Atlanta’s Java User Group is excellent. Tonight Justin Gehtland talked about his new book Better, Faster, Lighter Java. It was a thoroughly enjoyable evening, even with the numerous (and almost all inaccurate) .Net jibes.
Prior to the main event Burr Sutter (who I already knew) led a great discussion with the audience on a raft of subjects. Our .Net groups are missing someone with his panache to work the crowd; he is at least a DCC level speaker.
A fundamental subject of the book is Why Do Many Java Project Fail? As a former Java developer I agreed with many of the assertions including:
. Complexity – Java people love buzzwords and apply any they know anywhere!

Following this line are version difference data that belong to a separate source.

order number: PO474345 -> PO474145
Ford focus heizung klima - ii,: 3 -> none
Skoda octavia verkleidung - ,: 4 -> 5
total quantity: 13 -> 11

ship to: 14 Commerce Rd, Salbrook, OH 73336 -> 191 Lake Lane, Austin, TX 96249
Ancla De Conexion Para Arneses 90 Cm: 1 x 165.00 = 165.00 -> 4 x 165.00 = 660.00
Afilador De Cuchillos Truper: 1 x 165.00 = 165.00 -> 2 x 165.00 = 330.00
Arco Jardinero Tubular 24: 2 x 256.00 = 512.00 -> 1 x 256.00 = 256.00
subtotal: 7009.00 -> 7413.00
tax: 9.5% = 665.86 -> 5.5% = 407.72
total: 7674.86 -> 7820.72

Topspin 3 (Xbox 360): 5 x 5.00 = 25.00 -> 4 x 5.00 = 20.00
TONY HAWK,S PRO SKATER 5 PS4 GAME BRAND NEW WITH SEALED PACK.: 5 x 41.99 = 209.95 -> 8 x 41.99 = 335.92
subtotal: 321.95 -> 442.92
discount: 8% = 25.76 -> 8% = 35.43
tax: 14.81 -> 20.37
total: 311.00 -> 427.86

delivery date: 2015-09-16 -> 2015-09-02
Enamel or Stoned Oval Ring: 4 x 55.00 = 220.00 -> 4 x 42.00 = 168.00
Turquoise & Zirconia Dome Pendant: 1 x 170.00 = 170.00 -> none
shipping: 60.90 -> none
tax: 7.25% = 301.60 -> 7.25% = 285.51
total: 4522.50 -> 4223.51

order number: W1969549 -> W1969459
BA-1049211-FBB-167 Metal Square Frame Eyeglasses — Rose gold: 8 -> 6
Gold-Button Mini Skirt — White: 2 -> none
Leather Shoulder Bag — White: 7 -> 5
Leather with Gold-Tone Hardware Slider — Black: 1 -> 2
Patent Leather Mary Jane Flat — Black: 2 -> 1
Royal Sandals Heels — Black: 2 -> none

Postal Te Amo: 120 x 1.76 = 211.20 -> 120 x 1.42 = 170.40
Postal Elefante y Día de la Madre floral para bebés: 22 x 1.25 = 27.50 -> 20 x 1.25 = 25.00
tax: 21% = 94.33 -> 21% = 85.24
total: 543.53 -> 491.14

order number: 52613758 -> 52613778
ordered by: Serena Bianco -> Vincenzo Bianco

. Taking things too far – e.g. Layering everything
. EJB misuse – Been there personally!
. Peer Pressure to write ‘smart’ code
It was also interesting to see just how fragmented the Java tools/ platform extensions market has become since I booted the JVM out of my career (March 2001). The number of commercial-quality Open Source tools available is amazing. In fact commercial companies are now viewing projects like Hibernate as serious competition. In my view this fragmentation lowers each tool’s user base and hence their quality. Why is the CLR, .Net Framework and VS.Net so stable? Because a massive number of sales means Microsoft can afford serious development and gargantuan testing efforts. Java EJB Servers cost around $100K and are apparently as stable Scott McNealy’s career. Without the effort of a Microsoft style Product Development Lifecycle you just cannot create Microsoft quality products. I would love to yatter on about the evening but no one reads long blog entries, so watch this space for news from future Java meetings.